(Web page revision data)
*** Block opens ***
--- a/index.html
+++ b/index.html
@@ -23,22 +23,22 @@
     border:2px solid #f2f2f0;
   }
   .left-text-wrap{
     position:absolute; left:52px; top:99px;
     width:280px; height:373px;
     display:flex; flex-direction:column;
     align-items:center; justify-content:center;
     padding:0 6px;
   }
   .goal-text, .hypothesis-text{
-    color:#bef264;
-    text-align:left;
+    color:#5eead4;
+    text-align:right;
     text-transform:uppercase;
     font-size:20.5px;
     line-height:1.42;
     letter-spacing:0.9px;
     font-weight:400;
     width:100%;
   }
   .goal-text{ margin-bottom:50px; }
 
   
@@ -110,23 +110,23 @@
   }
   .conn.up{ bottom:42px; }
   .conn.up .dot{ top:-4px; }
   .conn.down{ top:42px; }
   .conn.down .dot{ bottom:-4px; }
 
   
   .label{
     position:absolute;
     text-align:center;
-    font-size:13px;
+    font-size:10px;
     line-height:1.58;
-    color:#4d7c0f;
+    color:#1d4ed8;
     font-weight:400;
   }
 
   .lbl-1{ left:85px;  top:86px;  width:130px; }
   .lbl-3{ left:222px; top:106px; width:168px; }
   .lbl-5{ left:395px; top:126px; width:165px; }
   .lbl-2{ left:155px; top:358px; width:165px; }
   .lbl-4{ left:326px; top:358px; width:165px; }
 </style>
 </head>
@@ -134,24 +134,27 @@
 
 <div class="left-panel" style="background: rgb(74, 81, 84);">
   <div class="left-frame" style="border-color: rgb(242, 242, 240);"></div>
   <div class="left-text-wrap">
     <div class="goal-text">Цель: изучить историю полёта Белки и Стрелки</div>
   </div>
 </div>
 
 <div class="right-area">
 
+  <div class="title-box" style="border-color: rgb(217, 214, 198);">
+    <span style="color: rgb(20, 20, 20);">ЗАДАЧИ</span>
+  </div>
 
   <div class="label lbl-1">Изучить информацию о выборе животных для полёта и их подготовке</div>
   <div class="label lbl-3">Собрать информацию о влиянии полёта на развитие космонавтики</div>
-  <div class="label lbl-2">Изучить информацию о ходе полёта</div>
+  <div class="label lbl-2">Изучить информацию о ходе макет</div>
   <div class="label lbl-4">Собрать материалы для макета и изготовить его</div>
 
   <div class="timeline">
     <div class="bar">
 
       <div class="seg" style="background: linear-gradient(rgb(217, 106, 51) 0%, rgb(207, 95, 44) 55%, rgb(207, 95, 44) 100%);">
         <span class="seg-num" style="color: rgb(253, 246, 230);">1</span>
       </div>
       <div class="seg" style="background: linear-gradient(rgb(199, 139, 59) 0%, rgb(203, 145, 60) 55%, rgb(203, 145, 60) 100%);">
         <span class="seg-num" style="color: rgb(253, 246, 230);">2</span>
*** Block closes ***
*** Block opens ***
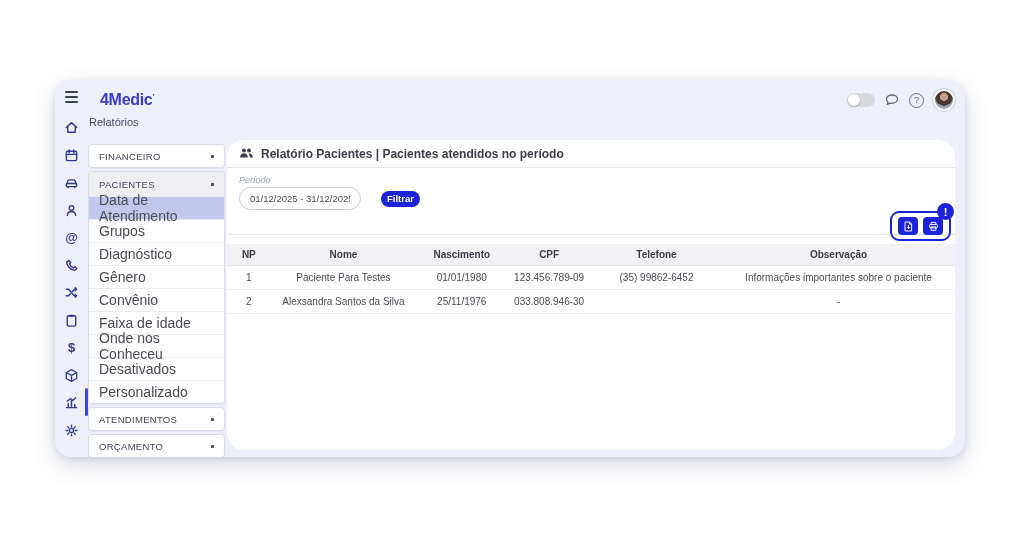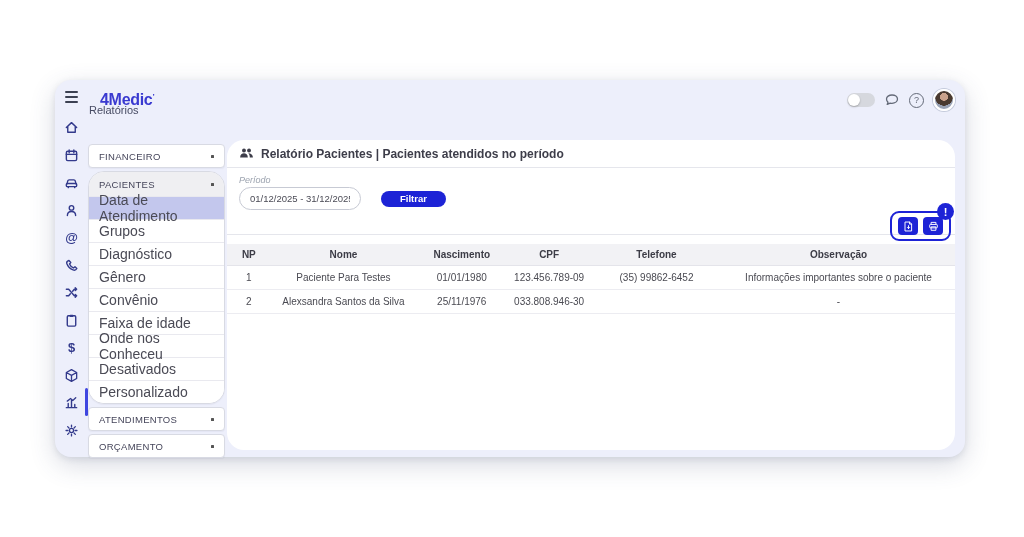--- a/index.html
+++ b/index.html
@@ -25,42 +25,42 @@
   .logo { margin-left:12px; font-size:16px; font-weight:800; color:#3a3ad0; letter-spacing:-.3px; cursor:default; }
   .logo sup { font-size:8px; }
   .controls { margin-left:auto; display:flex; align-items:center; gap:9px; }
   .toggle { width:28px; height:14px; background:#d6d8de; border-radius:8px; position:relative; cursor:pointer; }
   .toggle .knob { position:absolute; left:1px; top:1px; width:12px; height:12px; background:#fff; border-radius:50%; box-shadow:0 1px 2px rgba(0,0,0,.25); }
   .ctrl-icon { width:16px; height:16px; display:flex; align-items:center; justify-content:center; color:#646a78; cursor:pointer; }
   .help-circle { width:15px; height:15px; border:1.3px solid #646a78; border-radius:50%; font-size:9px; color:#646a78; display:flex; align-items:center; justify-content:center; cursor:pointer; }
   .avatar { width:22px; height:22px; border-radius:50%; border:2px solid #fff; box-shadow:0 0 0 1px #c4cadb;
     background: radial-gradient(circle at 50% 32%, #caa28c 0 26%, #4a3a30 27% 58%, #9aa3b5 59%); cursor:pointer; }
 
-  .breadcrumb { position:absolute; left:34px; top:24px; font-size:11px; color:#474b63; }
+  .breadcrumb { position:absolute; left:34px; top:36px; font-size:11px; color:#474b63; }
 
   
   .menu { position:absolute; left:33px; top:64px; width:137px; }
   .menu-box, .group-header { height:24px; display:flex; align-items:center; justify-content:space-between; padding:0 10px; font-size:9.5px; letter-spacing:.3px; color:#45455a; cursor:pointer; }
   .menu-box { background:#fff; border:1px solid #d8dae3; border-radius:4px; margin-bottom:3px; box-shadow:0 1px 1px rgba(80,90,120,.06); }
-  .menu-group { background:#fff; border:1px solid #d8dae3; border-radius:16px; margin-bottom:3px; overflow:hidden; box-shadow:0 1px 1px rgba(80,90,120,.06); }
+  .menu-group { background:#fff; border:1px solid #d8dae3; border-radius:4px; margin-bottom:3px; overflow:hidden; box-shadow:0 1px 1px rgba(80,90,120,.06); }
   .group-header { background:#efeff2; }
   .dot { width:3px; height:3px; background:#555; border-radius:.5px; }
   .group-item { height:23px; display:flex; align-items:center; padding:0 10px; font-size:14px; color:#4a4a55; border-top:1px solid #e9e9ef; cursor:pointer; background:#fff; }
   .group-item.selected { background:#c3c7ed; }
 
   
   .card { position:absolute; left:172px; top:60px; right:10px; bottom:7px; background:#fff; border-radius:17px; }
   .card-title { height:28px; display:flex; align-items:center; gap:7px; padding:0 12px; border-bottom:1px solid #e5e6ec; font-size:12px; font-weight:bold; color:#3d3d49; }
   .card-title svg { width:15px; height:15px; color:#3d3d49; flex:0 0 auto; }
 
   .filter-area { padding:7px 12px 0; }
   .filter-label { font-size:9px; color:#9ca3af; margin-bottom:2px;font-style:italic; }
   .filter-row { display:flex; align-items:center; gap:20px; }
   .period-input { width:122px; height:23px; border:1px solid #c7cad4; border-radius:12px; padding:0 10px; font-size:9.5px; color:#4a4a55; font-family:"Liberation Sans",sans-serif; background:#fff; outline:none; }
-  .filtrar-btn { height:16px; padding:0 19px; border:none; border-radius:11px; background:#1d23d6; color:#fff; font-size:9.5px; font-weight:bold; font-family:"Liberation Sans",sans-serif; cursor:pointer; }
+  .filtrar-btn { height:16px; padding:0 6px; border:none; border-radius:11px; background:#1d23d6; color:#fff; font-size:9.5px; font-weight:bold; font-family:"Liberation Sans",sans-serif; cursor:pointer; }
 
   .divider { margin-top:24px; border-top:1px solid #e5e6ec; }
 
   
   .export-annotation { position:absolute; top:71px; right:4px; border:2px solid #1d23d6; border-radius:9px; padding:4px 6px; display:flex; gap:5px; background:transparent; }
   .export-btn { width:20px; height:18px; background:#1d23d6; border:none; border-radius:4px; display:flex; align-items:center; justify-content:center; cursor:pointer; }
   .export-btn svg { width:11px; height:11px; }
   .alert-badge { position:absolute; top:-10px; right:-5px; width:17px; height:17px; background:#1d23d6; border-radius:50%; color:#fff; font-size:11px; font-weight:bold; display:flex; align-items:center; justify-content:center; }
*** Block closes ***
*** Block opens ***
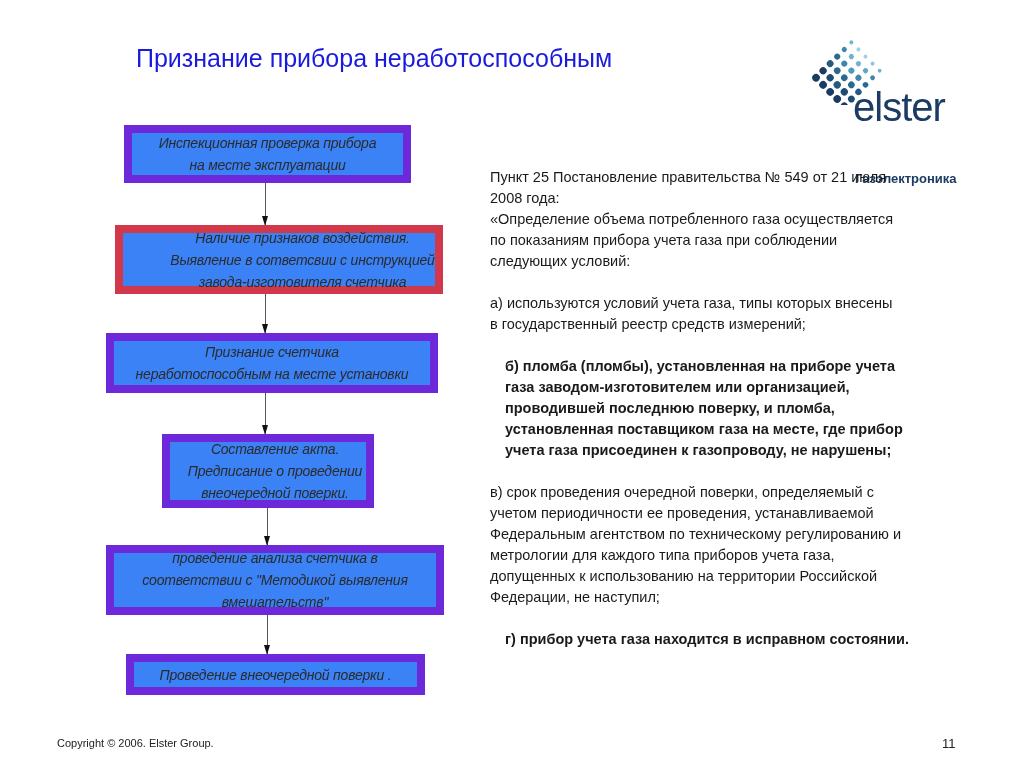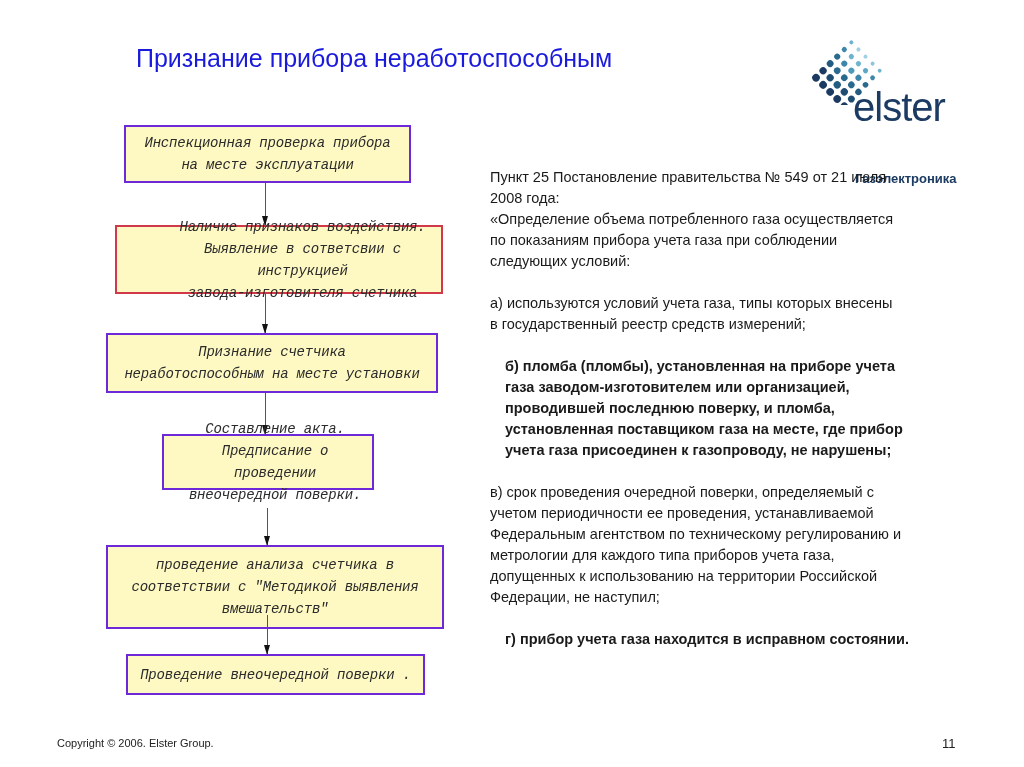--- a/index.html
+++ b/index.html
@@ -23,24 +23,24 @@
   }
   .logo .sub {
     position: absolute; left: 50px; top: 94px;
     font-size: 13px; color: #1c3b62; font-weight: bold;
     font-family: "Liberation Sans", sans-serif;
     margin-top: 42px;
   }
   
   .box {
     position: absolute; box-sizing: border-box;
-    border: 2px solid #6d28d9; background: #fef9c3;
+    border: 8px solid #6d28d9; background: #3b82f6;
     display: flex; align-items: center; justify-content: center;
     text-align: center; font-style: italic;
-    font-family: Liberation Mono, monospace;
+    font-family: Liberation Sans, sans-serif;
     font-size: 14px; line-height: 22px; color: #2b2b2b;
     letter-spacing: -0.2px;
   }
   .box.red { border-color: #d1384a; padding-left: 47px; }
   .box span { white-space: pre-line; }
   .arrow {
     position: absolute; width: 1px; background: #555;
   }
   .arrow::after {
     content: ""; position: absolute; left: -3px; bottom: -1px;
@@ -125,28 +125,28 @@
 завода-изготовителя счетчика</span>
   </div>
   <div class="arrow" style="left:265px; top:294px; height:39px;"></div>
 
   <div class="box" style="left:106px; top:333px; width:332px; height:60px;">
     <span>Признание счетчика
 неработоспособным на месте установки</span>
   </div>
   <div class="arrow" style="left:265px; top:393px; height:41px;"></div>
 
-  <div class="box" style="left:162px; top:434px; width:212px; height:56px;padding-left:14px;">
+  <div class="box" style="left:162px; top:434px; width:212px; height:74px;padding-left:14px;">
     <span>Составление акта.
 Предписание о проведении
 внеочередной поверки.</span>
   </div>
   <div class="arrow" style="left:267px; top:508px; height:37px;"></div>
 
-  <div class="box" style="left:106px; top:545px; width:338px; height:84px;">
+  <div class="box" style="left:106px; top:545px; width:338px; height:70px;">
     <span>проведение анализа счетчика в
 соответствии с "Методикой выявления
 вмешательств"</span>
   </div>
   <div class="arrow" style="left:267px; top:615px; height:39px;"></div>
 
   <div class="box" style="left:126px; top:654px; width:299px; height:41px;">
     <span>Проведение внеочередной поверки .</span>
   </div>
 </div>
*** Block closes ***
[WHAT THE EXERCISE ASKS] Show me every line in the data above that includes "area".

[ANSWER TO THIS PROBLEM]
 <div class="right-area">
   .filter-area { padding:7px 12px 0; }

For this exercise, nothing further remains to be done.